Records from a data collection
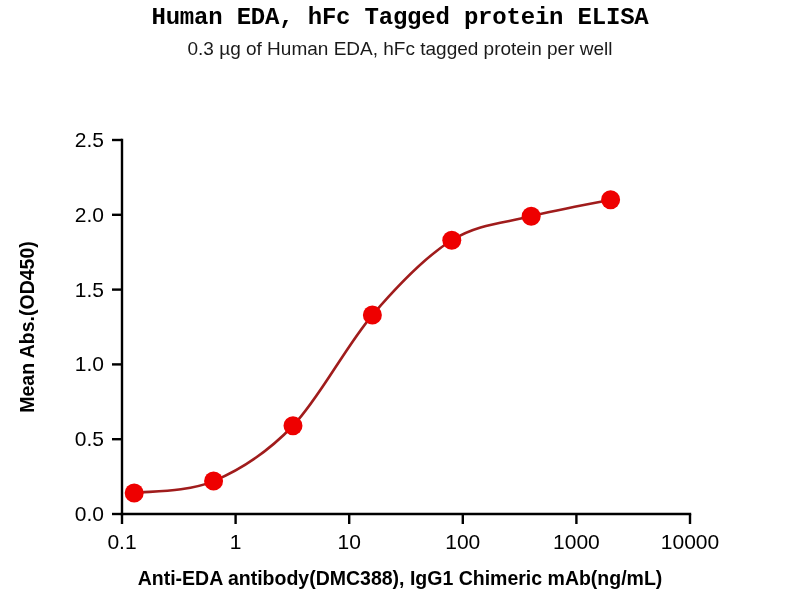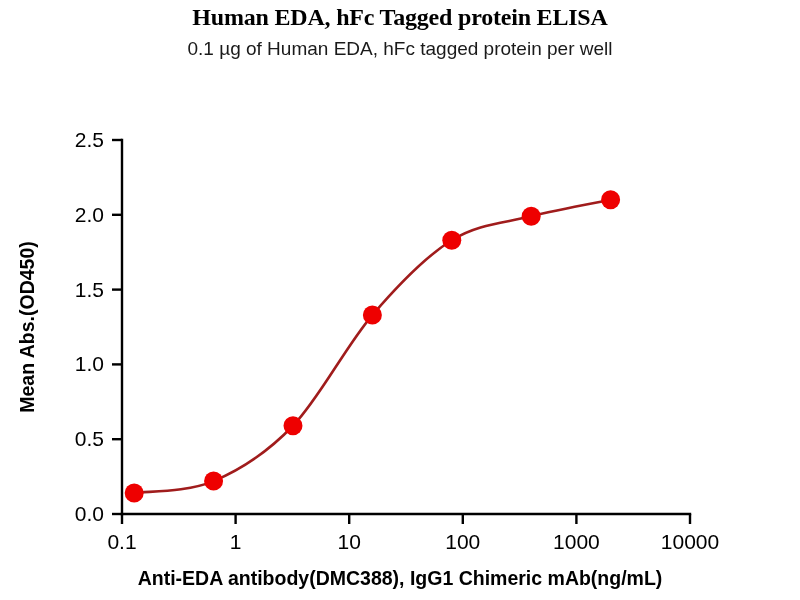--- a/index.html
+++ b/index.html
@@ -33,7 +33,7 @@
     letter-spacing: -0.2px;
     margin-top: 4px;
     line-height: 1.15;
-    font-family: Liberation Serif, serif;
+    font-family: Liberation Mono, monospace;
   }
   .chart-subtitle {
     font-size: 19px;

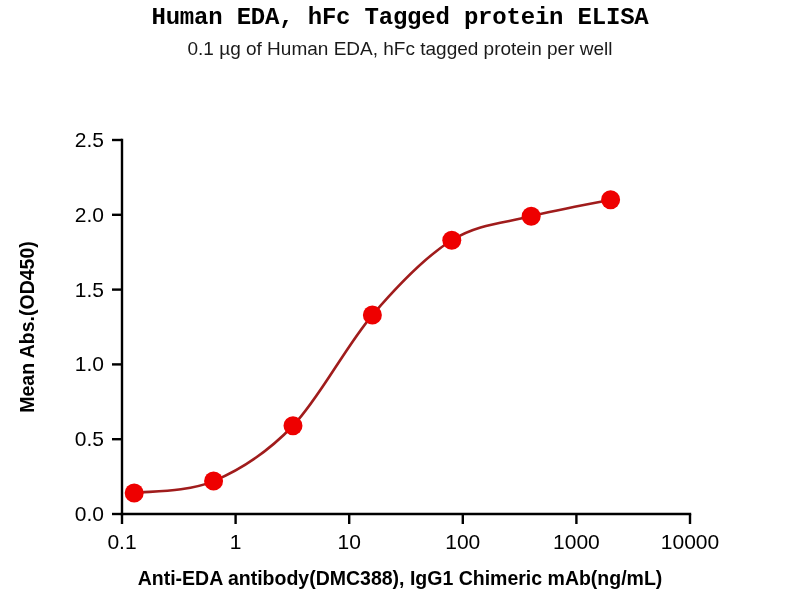--- a/index.html
+++ b/index.html
@@ -86,7 +86,7 @@
 
   <div class="title-block">
     <div class="chart-title">Human EDA, hFc Tagged protein ELISA</div>
-    <div class="chart-subtitle">0.1 µg of Human EDA, hFc tagged protein per well</div>
+    <div class="chart-subtitle">0.3 µg of Human EDA, hFc tagged protein per well</div>
   </div>
 
   <svg class="plot" width="800" height="600">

● WHAT YOU SHOULD DO
Retype all the entries exactly; drop the pictures.

● EXERCISE SOLUTION
--- a/index.html
+++ b/index.html
@@ -33,7 +33,7 @@
     letter-spacing: -0.2px;
     margin-top: 4px;
     line-height: 1.15;
-    font-family: Liberation Serif, serif;
+    font-family: Liberation Mono, monospace;
   }
   .chart-subtitle {
     font-size: 19px;

--- a/index.html
+++ b/index.html
@@ -86,7 +86,7 @@
 
   <div class="title-block">
     <div class="chart-title">Human EDA, hFc Tagged protein ELISA</div>
-    <div class="chart-subtitle">0.1 µg of Human EDA, hFc tagged protein per well</div>
+    <div class="chart-subtitle">0.3 µg of Human EDA, hFc tagged protein per well</div>
   </div>
 
   <svg class="plot" width="800" height="600">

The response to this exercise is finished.